El arte 3D se prepara para un salto conceptual con la integración de gafas electrocrómicas. Estas lentes, capaces de alterar su opacidad y textura visual, convertirán las galerías en espacios efímeros. El espectador ya no contempla una obra estática; debe desplazarse para descifrar las capas dinámicas de un lienzo que cambia en tiempo real. La experiencia se vuelve activa y personal.
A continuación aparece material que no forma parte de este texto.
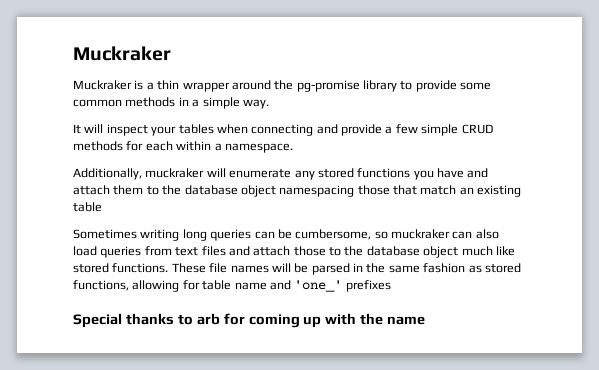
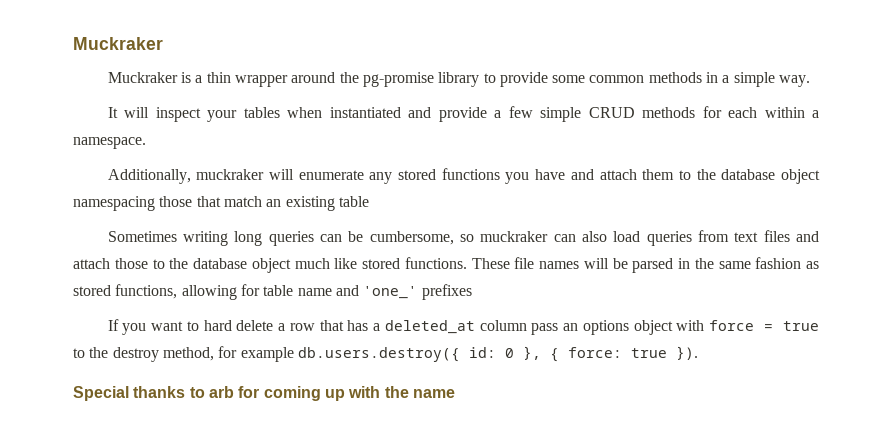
[251,124,314,136] connecting -> [329,107,401,118] instantiated
(391, 286) none -> [107,319,819,335] [73,346,698,362] // If you want to hard delete a row that has a deleted_at column pass an options object with force = true to the destroy method, for example db.users.destroy({ id: 0 }, { force: true }).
Cristales que piensan: el desarrollo técnico tras la obra 🧠
El sistema se apoya en materiales electrocrómicos que modifican su transparencia al recibir un voltaje. Cada capa del modelo 3D se asigna a un estado de opacidad específico en las gafas. Sensores de movimiento detectan la posición del usuario y sincronizan la textura visual con su ángulo de visión. Esto genera una ilusión de profundidad variable, donde la obra se revela o se oculta según la trayectoria del espectador. Un software de renderizado en tiempo real gestiona la comunicación entre el modelo y las lentes.
El espectador como detective: busca la capa perdida 🔍
Ahora, visitar una galería será como resolver un acertijo visual con sudor incluido. Olvídate de leer cartelas; tendrás que caminar en círculos como un perro buscando su cola para pillarle el truco a la textura. Y si te quedas quieto, la obra te castigará con una mancha gris. Lo próximo será vender entradas con podómetro incluido: paga por paso, no por obra.